Reservation in educational institutions and government service for socially disadvantaged communities, introduced by Shahuji Maharaj, who was Maharaja of Kolhapur from 1900 to 1922, is the first known instance of affirmative action in the world. Under pressure from the South Indian Liberal Federation, better known as the Justice Party, the British introduced reservation for non-Brahmins in the Madras presidency. Princely states like Baroda, Mysore and Travancore also took affirmative action.

Initially the beneficiaries of reservation were determined solely on the basis of caste since social disabilities were a direct consequence of the caste system. The Constitution adopted after the country became free limited such privileges to Dalits and Adivasis. Two Brahmin petitioners from Madras challenged reservation for non-Brahmins in the court on the ground that it is against the equality provision of the Constitution. The Supreme Court upheld their contention. Thereupon the Centre amended the Constitution to permit special provisions for socially and economically backward classes of people.

Successive governments at the Centre and in most northern states took no steps in pursuance of this provision until Prime Minister VP Singh decided in 1989 to grant 27 per cent reservation to other backward classes (OBCs) on the basis of the Mandal Commission report, which had been gathering dust for a decade. The decision led to widespread protests by students belonging to the so-called upper castes and the BJP brought the government down by withdrawing its support.

The Supreme Court upheld the extension of reservation to OBCs. It frowned on caste-based reservation but said caste could be a factor in determining the backwardness of a group. While deciding other related cases, it set a 50 per cent ceiling on reservations and ordered exclusion of the creamy layer, comprising second generation of families which have benefited from reservation and families with incomes above a prescribed limit.
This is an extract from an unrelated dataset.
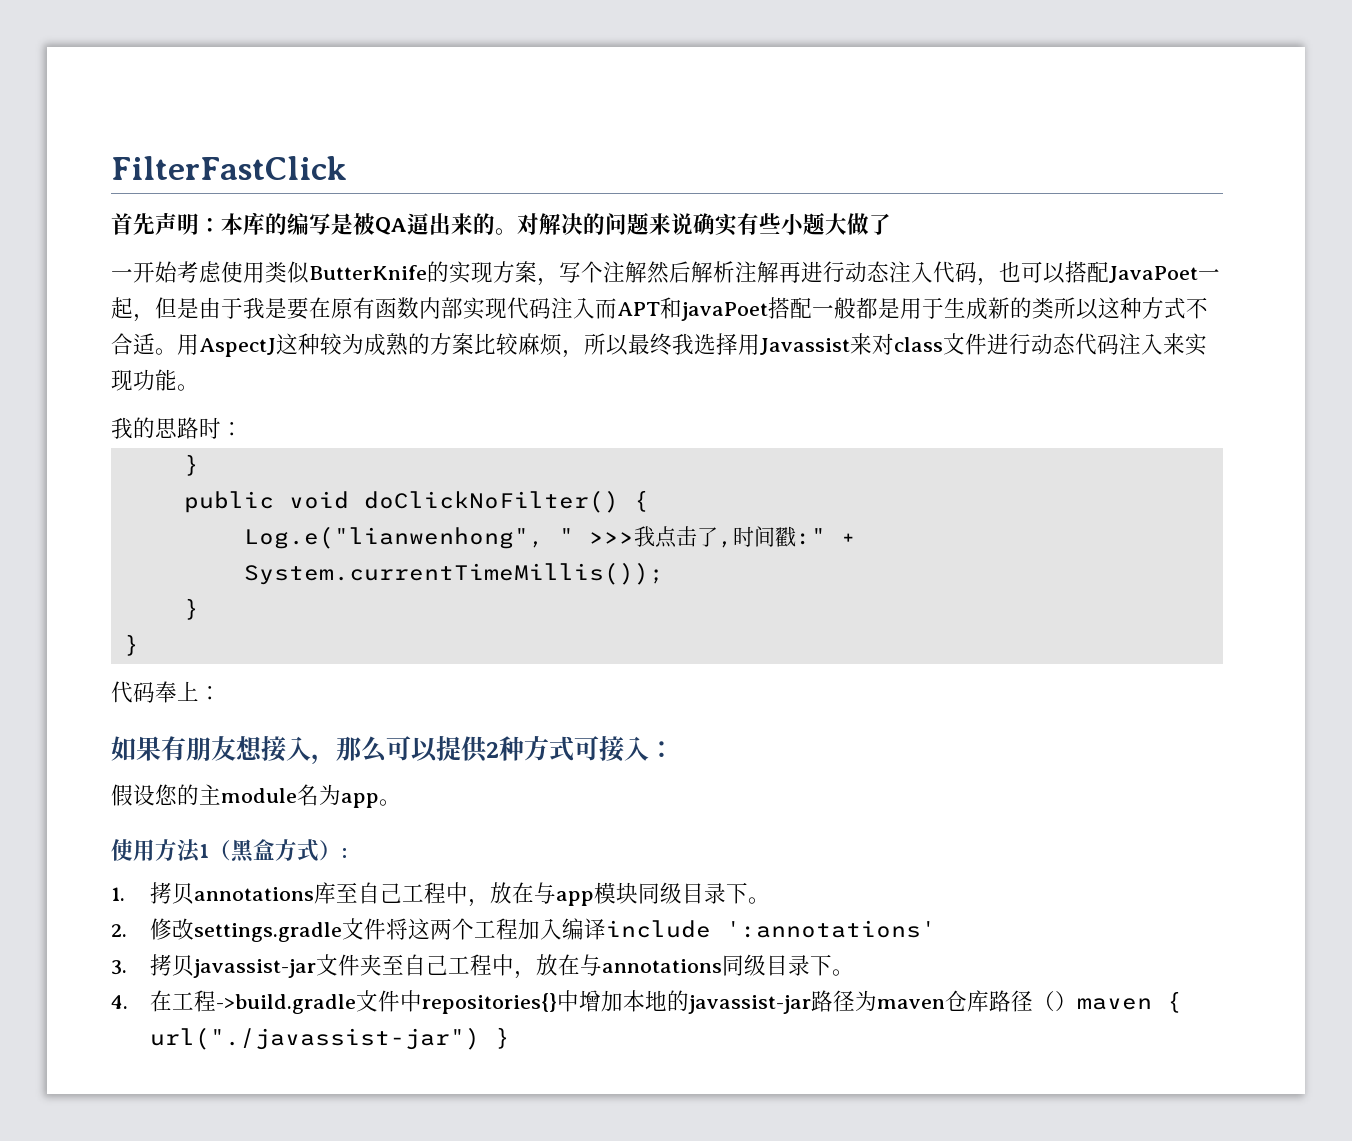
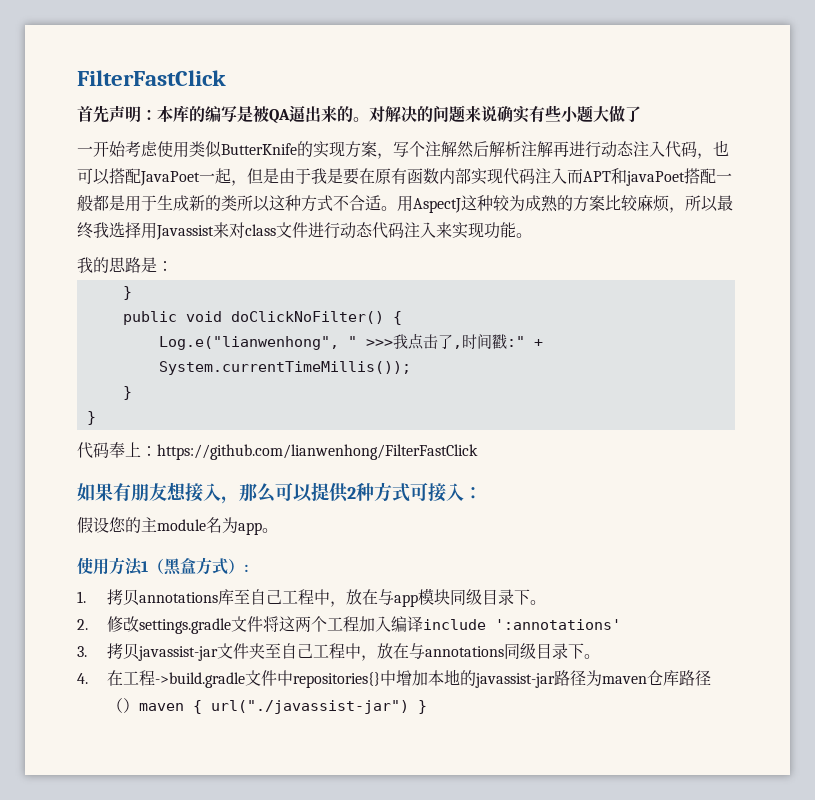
[199,417,221,439] 时 -> [141,257,157,273] 是
(221, 693) none -> [157,444,478,460] https://github.com/lianwenhong/FilterFastClick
There are no data to determine the level of backwardness of any group. Since collection of data on caste was stopped after the 1931 census, even the number of persons belonging to different caste groups is not known. Following widespread demand, the UPA government ordered a caste count but its results have not been published.

In the absence of reliable data, it has been easy for leaders of caste organisations, which serve as vote banks, to make exaggerated claims either to secure benefits for themselves or to deny them to others. The grant of reservation to Jats, who are a major force in the politics of half a dozen states, and to Marathas, who have dominated Maharashtra politics since the state’s formation in 1960 and provided more than half of its 18 chief ministers, are examples of wrong decisions taken to appease large groups.

While reservation has helped disadvantaged groups to move forward, few communities have reached the level where they can do without the crutch. The primary responsibility for this rests on the lack of sincerity of the bureaucracy, which is still dominated by erstwhile caste supremacists.

In Tamil Nadu, where reservation has been in force for nine decades, Dalits have made remarkable progress by taking advantage of reservation in educational institutions, but intermediate castes which have achieved a dominant position through the anti-Brahmin Dravidian movement are denying them a legitimate share in the power structure.

The Judiciary is one limb of the state which has not come under the affirmative action regime. Some of its decisions have attracted criticism from supporters of reservation policy.

There is a legitimate fear among the forward castes that the beneficiaries of reservation may seek to perpetuate it. The remedy for the problem lies in gathering hard data periodically and progressively reducing the reservation quota of each beneficiary group in keeping with the social and educational progress it has achieved. -- Gulf Today, Sharjah, March 24, 2015.